I cinque giorni piemontesi sono stati di grande valore e di grande spessore, hanno toccato tutti i punti che fanno ricca la democrazia partecipativa e deliberativa. Gli aspetti legislativi, dei diritti, della legalità, della convivenza civile, hanno trovato una cassa di risonanza notevole e importante. Nulla è stato ignorato: dalla politica, alla comunità, dai problemi dell'informazione a quello dei diritti-doveri dei cittadini, dalle culture dei movimenti al futuro dei partiti, senza dimenticare le spine della democrazia come ad esempio il dibattito sul testamento biologico. Ma c'è stato spazio – un grande spazio - anche per la satira, con personaggi come Luciana Litizzetto, Neri Marcorè, Antonio Albanese, Sergio Staino. Insomma un grande momento.
Ma per me, che conosco bene Torino per motivi affettivi e professionali e altrettanto bene il Trentino, questi giorni sotto la Mole li ho vissuti come uno straniamento, perché tutto era un deja vu. Tutto era uguale al Festival dell'Economia. Dalle borse di tela con dentro i depliant informativi, al libriccino del programma, esattamente dello stesso formato del festival dello scoiattolo. E ancora: le casette di legno agli angoli delle piazze che distribuivano materiale ai cittadini, le magliette dei volontari, gli accrediti, per non parlare poi della formula dei dibattiti, degli incontri, delle interviste ai personaggi e poi delle tavole rotonde. L'unica cosa differente era il colore dominante. Da noi l'arancione, a Torino il giallo. Persino alcuni relatori e collaboratori erano gli stessi: come Tito Boeri, il gran visir del Festival dell'Economia di Trento...

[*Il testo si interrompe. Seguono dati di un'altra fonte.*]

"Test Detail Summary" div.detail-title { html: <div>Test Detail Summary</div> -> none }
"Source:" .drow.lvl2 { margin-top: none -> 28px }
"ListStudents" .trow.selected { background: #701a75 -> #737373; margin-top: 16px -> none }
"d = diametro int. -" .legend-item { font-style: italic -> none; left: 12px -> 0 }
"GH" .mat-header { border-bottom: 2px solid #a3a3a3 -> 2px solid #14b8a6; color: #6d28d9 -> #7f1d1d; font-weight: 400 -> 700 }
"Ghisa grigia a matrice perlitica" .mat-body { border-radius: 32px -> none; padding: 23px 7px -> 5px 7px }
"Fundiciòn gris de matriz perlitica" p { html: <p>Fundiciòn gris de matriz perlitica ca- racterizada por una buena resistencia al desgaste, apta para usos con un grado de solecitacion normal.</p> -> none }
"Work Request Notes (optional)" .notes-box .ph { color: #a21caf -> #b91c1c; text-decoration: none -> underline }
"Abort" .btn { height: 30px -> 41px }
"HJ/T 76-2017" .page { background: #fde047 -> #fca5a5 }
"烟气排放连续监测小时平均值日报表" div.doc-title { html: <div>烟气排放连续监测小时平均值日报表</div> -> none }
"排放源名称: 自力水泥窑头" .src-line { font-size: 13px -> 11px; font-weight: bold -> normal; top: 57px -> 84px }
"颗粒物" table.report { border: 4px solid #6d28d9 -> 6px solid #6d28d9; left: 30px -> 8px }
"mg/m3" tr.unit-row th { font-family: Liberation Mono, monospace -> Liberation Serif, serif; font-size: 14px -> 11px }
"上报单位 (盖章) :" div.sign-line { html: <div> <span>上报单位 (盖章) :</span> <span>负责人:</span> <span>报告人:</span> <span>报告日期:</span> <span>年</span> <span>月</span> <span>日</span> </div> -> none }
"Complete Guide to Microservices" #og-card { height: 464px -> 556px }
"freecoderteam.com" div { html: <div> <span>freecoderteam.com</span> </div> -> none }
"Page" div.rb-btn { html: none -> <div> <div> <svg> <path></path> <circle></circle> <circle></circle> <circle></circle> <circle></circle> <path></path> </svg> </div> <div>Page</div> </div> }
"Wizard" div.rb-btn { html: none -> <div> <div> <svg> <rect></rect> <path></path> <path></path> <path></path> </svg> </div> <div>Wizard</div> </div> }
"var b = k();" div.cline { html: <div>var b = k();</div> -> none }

Leggendo i giornali, le pagine locali dei quotidiani, ascoltando radio e tv, tutto era però molto più “piemontese”, venivano infatti esaltate qualità tipicamente torinesi: la sobrietà, l'organizzazione dell'evento fatta in economia, al risparmio, senza sprechi di denaro pubblico, aiutati dal grande sostegno dei volontari. Da parte di Gustavo Zagrebelsky, presidente della Biennale torinese e presidente emerito della Corte Costituzionale, veniva ripetuto continuamente il ritornello che le spese erano state molto contenute. Pensando alle spese del Festival dell'Economia, invero sempre un po' fumose (si parla di almeno un milione di euro) mi stupivo dei piemontesi. Mi ha insospettito però che dopo giorni di dibattiti, da nessuna parte venisse scritta la cifra spesa dal Comune di Torino e dalla Regione Piemonte. I risparmi vanno bene, se sono effettivi, non se vengono solo continuamente sbandierati. Così, approfondendo un poco, ho scoperto che a bilancio gli organizzatori bisbigliavano di cifre attorno al 1 milione e duecentomila, cresciute piano piano. E qualcuno oggi sostiene che sia stato speso 1 milione e ottocentomila euro, qualcuno addirittura azzarda due milioni di euro. Non c'è da scandalizzarsi, queste sono spese che hanno ritorni sia turistici, sia culturali e danno tono e qualità ai territori che organizzano gli avvenimenti. Tuttavia, si può affermare che non solo Torino ha copiato Trento nella formula di un evento, ma ha anche speso il doppio.